### Aim of the exercise
Your answer must be the lines from the start of the records through the line with "OF THE FIRM</p>", exactly as written, without the pictures.

***

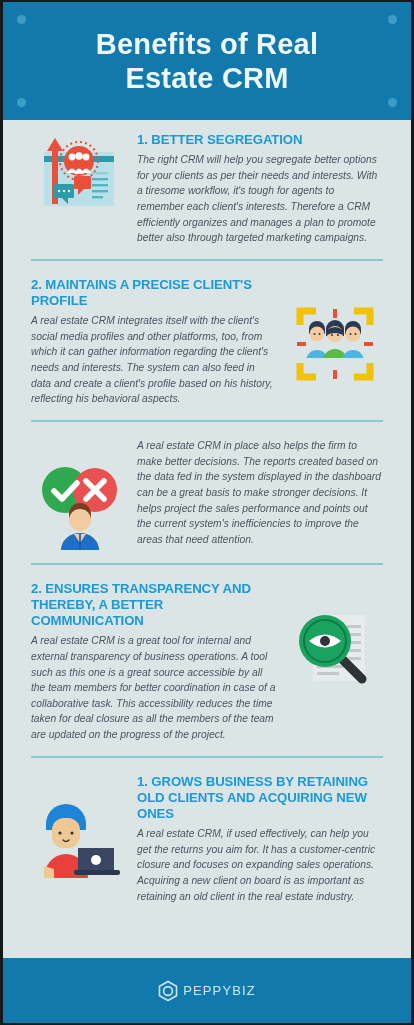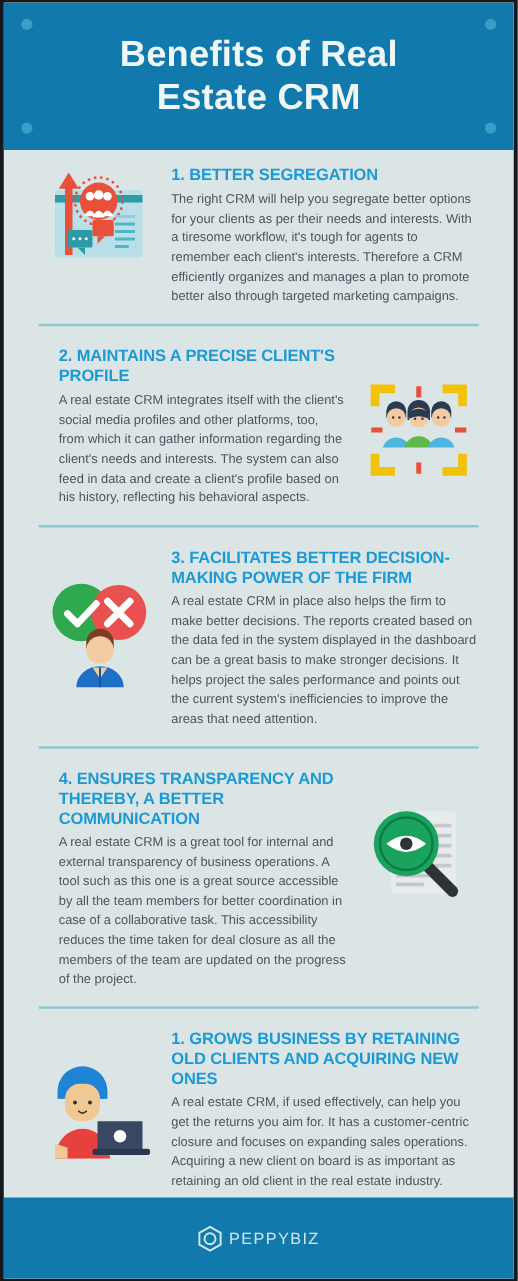--- a/index.html
+++ b/index.html
@@ -95,6 +95,7 @@
     font-size: 10.3px;
     line-height: 1.52;
     margin: 0;
+    font-style: italic;
   }
 
   .divider {

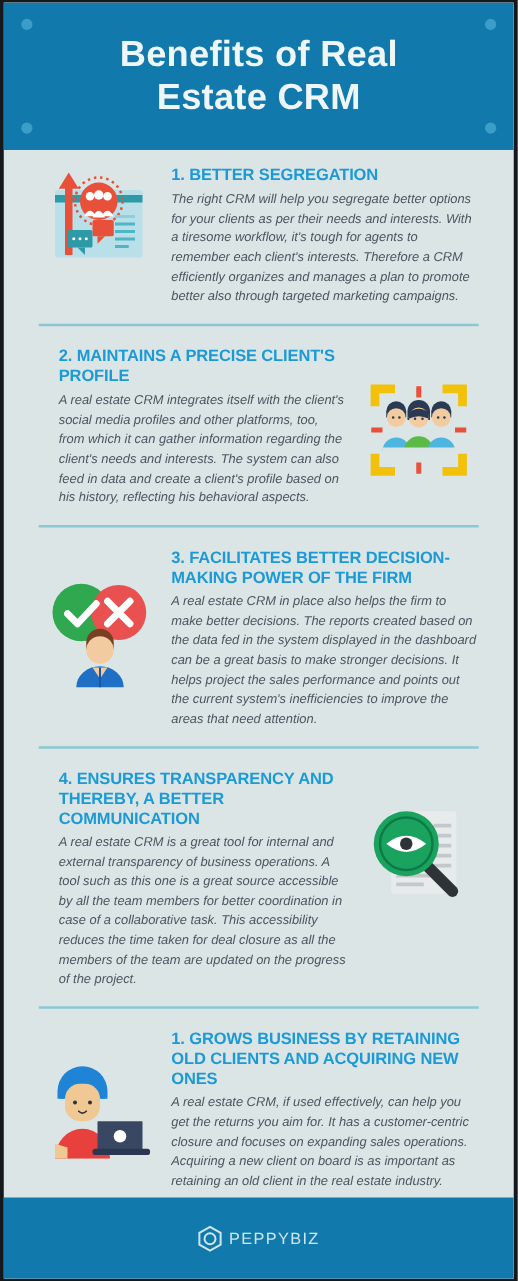--- a/index.html
+++ b/index.html
@@ -80,7 +80,7 @@
     min-width: 0;
   }
   .section.img-left .txt  { padding-left: 10px; }
-  .section.img-right .txt { padding-right: 10px; margin-left: 16px; }
+  .section.img-right .txt { padding-right: 10px; }
 
   .sec-title {
     color: #1b9ad6;

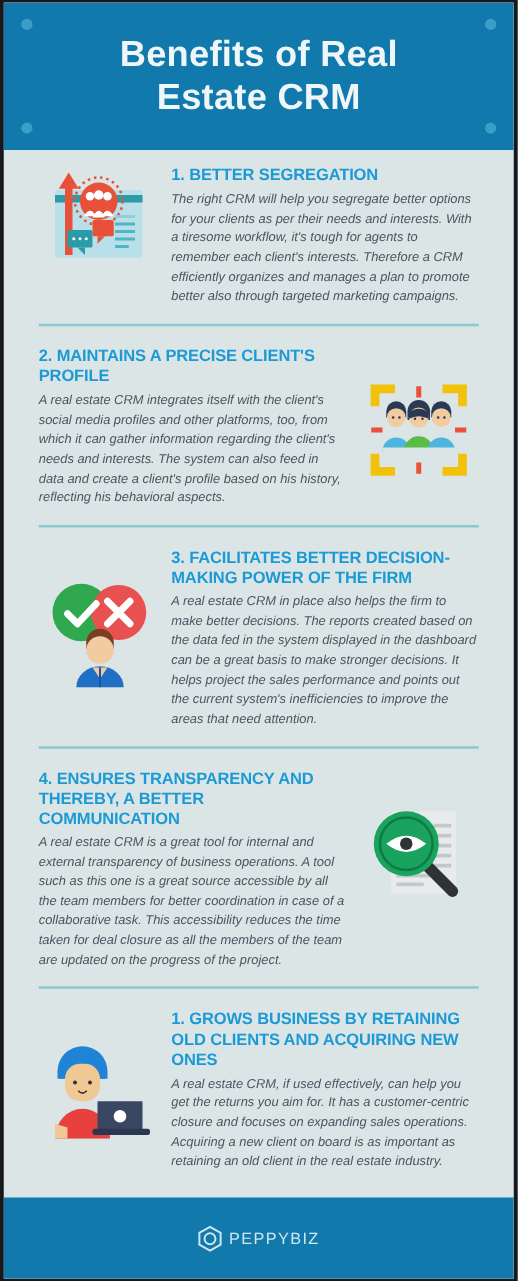--- a/index.html
+++ b/index.html
@@ -240,7 +240,6 @@
         </svg>
       </div>
       <div class="txt">
-        <p class="sec-title">3. FACILITATES BETTER DECISION-MAKING POWER OF THE FIRM</p>
         <p class="sec-body">A real estate CRM in place also helps the firm to make better decisions. The reports created based on the data fed in the system displayed in the dashboard can be a great basis to make stronger decisions. It helps project the sales performance and points out the current system's inefficiencies to improve the areas that need attention.</p>
       </div>
     </div>

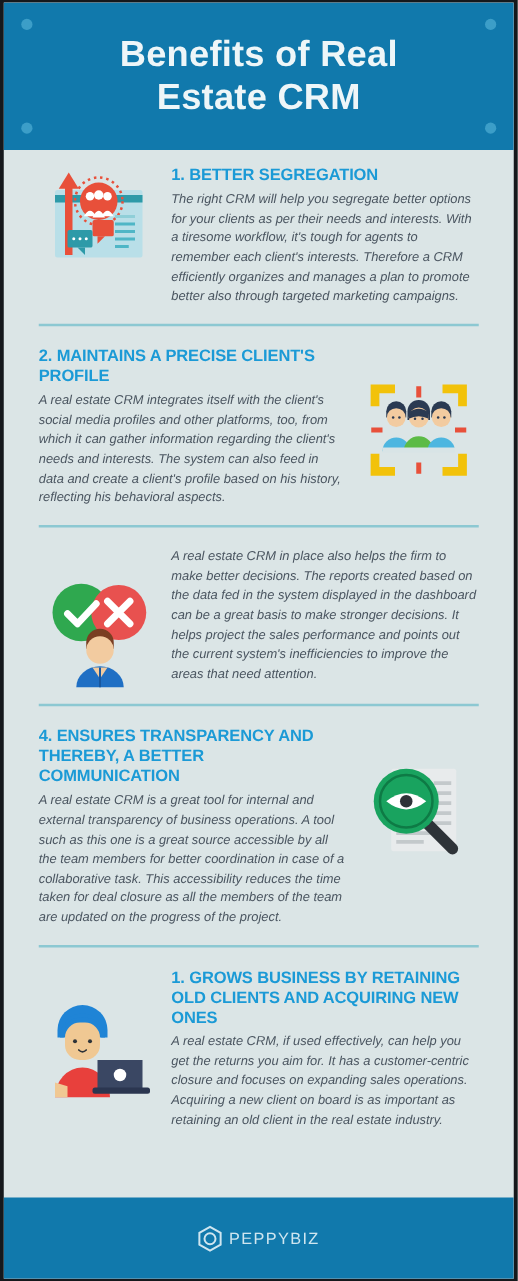--- a/index.html
+++ b/index.html
@@ -265,7 +265,7 @@
         </svg>
       </div>
       <div class="txt">
-        <p class="sec-title">4. ENSURES TRANSPARENCY AND THEREBY, A BETTER COMMUNICATION</p>
+        <p class="sec-title">2. ENSURES TRANSPARENCY AND THEREBY, A BETTER COMMUNICATION</p>
         <p class="sec-body">A real estate CRM is a great tool for internal and external transparency of business operations. A tool such as this one is a great source accessible by all the team members for better coordination in case of a collaborative task. This accessibility reduces the time taken for deal closure as all the members of the team are updated on the progress of the project.</p>
       </div>
     </div>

***

### Final answer
--- a/index.html
+++ b/index.html
@@ -95,6 +95,7 @@
     font-size: 10.3px;
     line-height: 1.52;
     margin: 0;
+    font-style: italic;
   }
 
   .divider {

--- a/index.html
+++ b/index.html
@@ -80,7 +80,7 @@
     min-width: 0;
   }
   .section.img-left .txt  { padding-left: 10px; }
-  .section.img-right .txt { padding-right: 10px; margin-left: 16px; }
+  .section.img-right .txt { padding-right: 10px; }
 
   .sec-title {
     color: #1b9ad6;

--- a/index.html
+++ b/index.html
@@ -240,7 +240,6 @@
         </svg>
       </div>
       <div class="txt">
-        <p class="sec-title">3. FACILITATES BETTER DECISION-MAKING POWER OF THE FIRM</p>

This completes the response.